The efforts are paying off. Last year, Toshiba America Medical Systems grew its revenue by 25.4%, while the medical imaging equipment industry overall grew by only 2.2%, according to the National Electrical Manufacturers Association.

The company has also set records in sales, Wolfe said, and its public relations coverage grew by 80% last year.

"Our goal is always to make the most of what we have," Wolfe said. "We promote every win."

Ad agencies said clients are coming to them with requests for more thrifty marketing programs.

"All of our clients are charging us to find more cost-effective ways of spreading their marketing dollars, so they can get a bigger bang for their buck," said Pete Kovac, president-CEO of Nicholson Kovac, Kansas City, Mo. "We are looking at alternative media vehicles."

One of Nicholson Kovac's clients is AMSCO Windows, a Salt Lake City-based manufacturer that sells through retailers and other distributors to consumers and professional builders.

AMSCO recently introduced a new window product, with only a limited marketing budget with which to promote it. The company decided to continue its trade advertising in publications such as Qualified Remodeler, Replacement Contractor and Professional Remodeling, but it wanted a cost-effective way to generate new leads for its existing distributors and to attract new distributors.

"One of the really expensive parts of the remodeling business is marketing and lead generation," said Steve Sullivan, director of marketing at AMSCO. "If we can reduce [our distributors'] costs and make marketing more efficient, they will do a better job of marketing our product."

AMSCO turned to Nicholson Kovac to create an online marketing tool called "Direct Buddy," which cost less than $100,000 to produce. The tool is a Web-based program that lets distributors customize marketing materials with special offers and other information, then target direct mail campaigns by geography or demographics.

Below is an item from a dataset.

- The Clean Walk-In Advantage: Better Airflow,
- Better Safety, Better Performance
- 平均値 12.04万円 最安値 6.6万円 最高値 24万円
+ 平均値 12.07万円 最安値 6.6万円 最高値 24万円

Sullivan said the tool will also help AMSCO close more deals with distributors by offering them a better way to control their costs, generate leads and track responses. The system will be launched June 1.

Media buyers get creative

Chris Philip, senior VP-media director at Doremus, said the agency works hard to help b-to-b clients get the most out of their media dollars.

"It is really easy to spend $20 million, but it is really hard to spend $5 million," he said, noting that agencies need to be creative to find innovative ways to reach an advertiser's target audience with limited dollars.

"One of the things we do is look at each publication and try to come up with different creative units," he said. "You don't always have to run a full-page ad."

For example, for a print campaign for client United Technologies Corp. last year, Doremus worked with The Wall Street Journal to create a new ad unit-the L-that had the impact of a full-page ad at 75% of the cost, Philip said.

"If you're running 10 to 15 ads in The Wall Street Journal and saving 25%, and getting the same impact per page, that is a very easy way to save a lot of money and not give up on impact," he said.

The agency also uses print inserts in some cases rather than ads because of the ability to target them geographically.

"You can print it on heavier stock, it acts as a page break, and it's a very cost-efficient use of media dollars," Philip said.

Inserts can be more expensive to produce than regular print ads, but they can also be repurposed into direct mail pieces.

"There are a lot of things you can do to stretch the marketing dollar," Philip said. "Agencies need to be very strategic in targeting ads and thinking about the most efficient use of media."